Homosexualität war dort bereits illegal, nun verschärft der asiatische Kleinstaat Brunei auch die Strafen für gleichgeschlechtlichen Sex deutlich. Menschenrechtler schlagen Alarm.

Hassanal Bolkiah, Sultan von Brunei (Archiv)
REUTERS

Hassanal Bolkiah, Sultan von Brunei (Archiv)


Homosexueller Geschlechtsverkehr kann im streng konservativen Sultanat Brunei künftig hart bestraft werden. Wie die Nachrichtenagentur AFP berichtet, sieht eine ab kommendem Mittwoch geltende Neufassung des Strafgesetzbuchs vor, dass homosexuelle Partner zu Tode gesteinigt werden.

Unter der dort geltenden islamischen Scharia - dem aus religiösen Lehren abgeleiteten Recht - war Homosexualität bereits zuvor illegal. Brunei wird von Sultan Hassanal Bolkiah autokratisch regiert.

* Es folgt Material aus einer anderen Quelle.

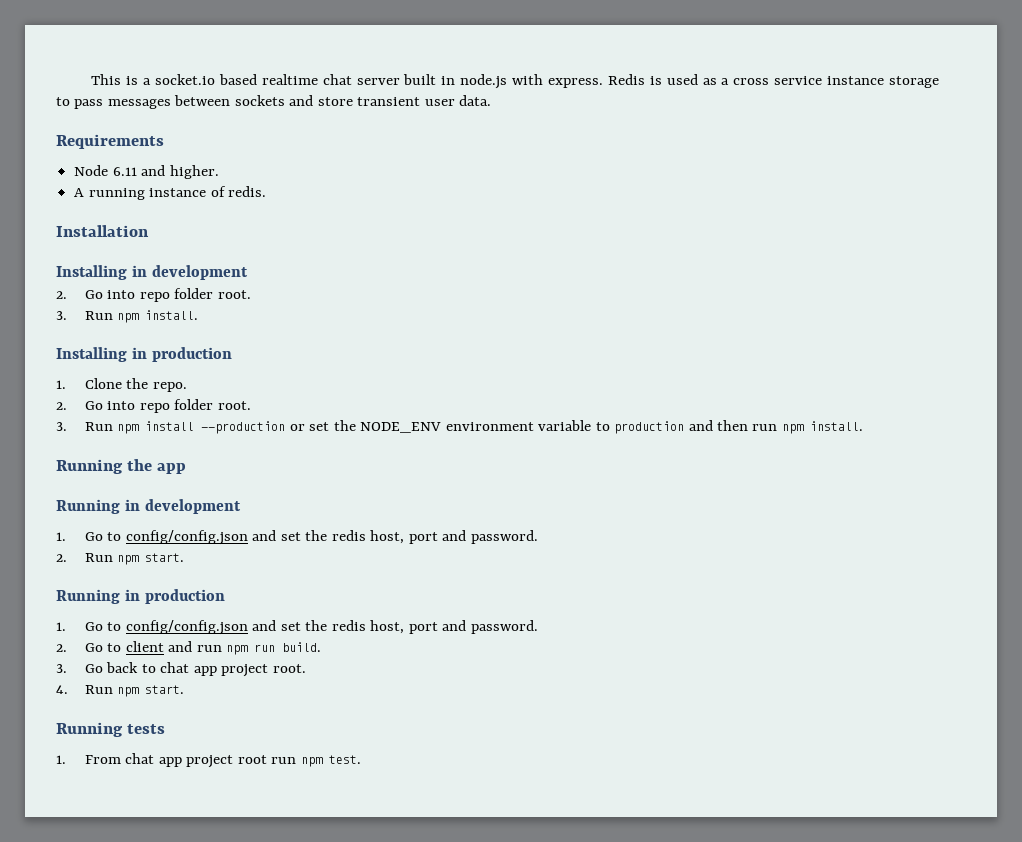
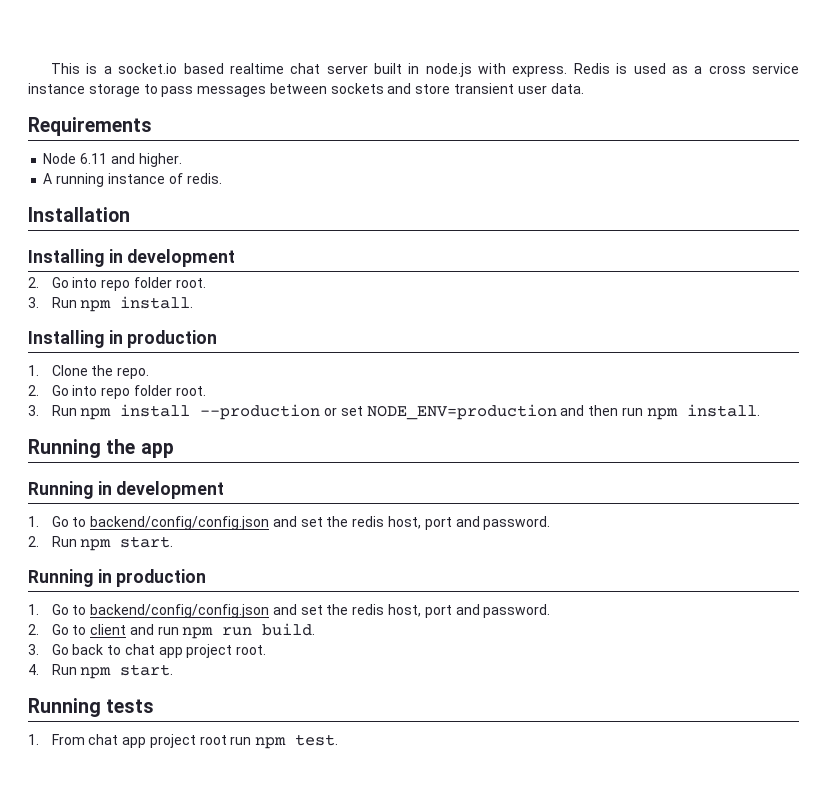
[333,420,685,434] the NODE_ENV environment variable to production -> [366,404,557,420] NODE_ENV=production
[125,530,248,545] config/config.json -> [90,516,270,530] backend/config/config.json
[125,620,248,635] config/config.json -> [90,604,270,618] backend/config/config.json

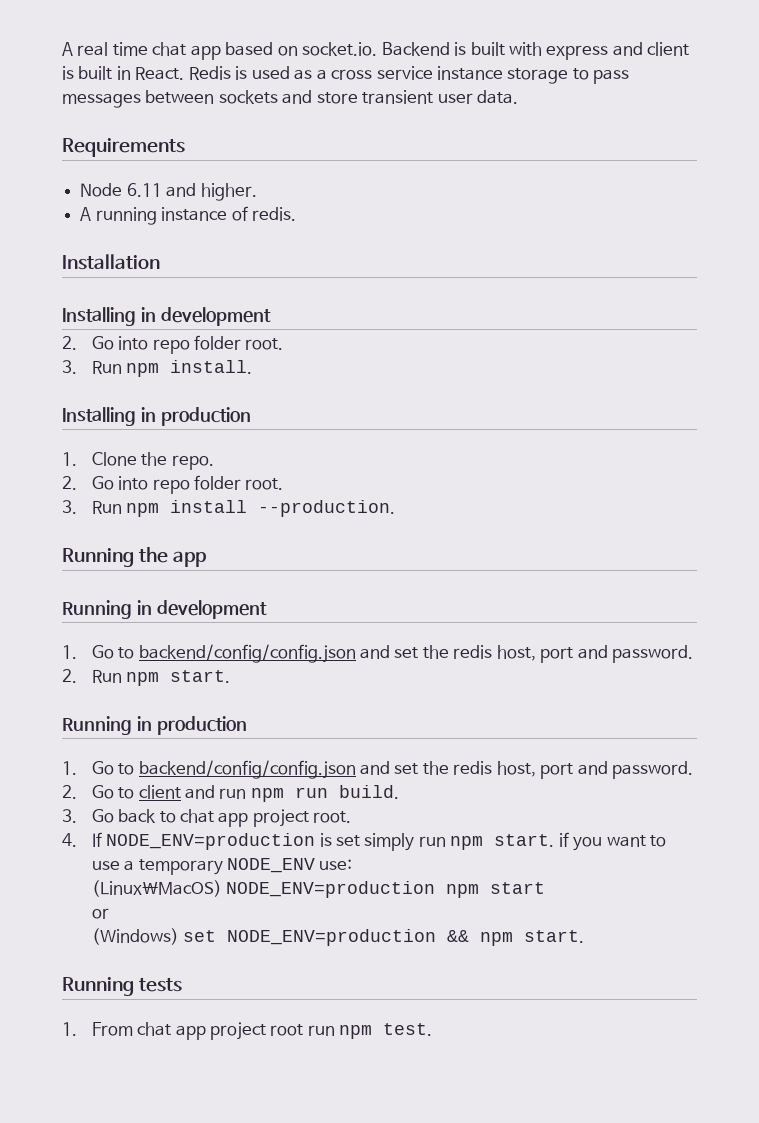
[51,63,568,77] This is a socket.io based realtime chat server built in node.js with express. -> [62,42,690,60] [62,66,185,80] A real time chat app based on socket.io. Backend is built with express and client is built in React.
[200,404,760,420] --production or set NODE_ENV=production and then run npm install. -> [258,500,396,517] --production.
[51,664,77,675] Run -> [91,832,667,851] [91,858,353,875] [91,880,546,898] [91,908,109,919] [91,928,470,946] If NODE_ENV=production is set simply run npm start. if you want to use a temporary NODE_ENV use: // (Linux\MacOS) NODE_ENV=production npm start // or // (Windows) set NODE_ENV=production &&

Verschärft werden mit dem neuen Gesetz auch die Strafen für Diebstahl. Ein Ersttäter muss künftig damit rechnen, dass ihm die rechte Hand amputiert wird. Im Wiederholungsfall droht die Amputation des linken Beins.

Die Menschenrechtsorganisation Amnesty International forderte am Mittwoch den "sofortigen Stopp" der neuen Regeln. Die geplanten Strafen seien "grausam und unmenschlich". Einvernehmlicher Sex gleichgeschlechtlicher Paare dürfe gar nicht als Straftat eingeordnet werden.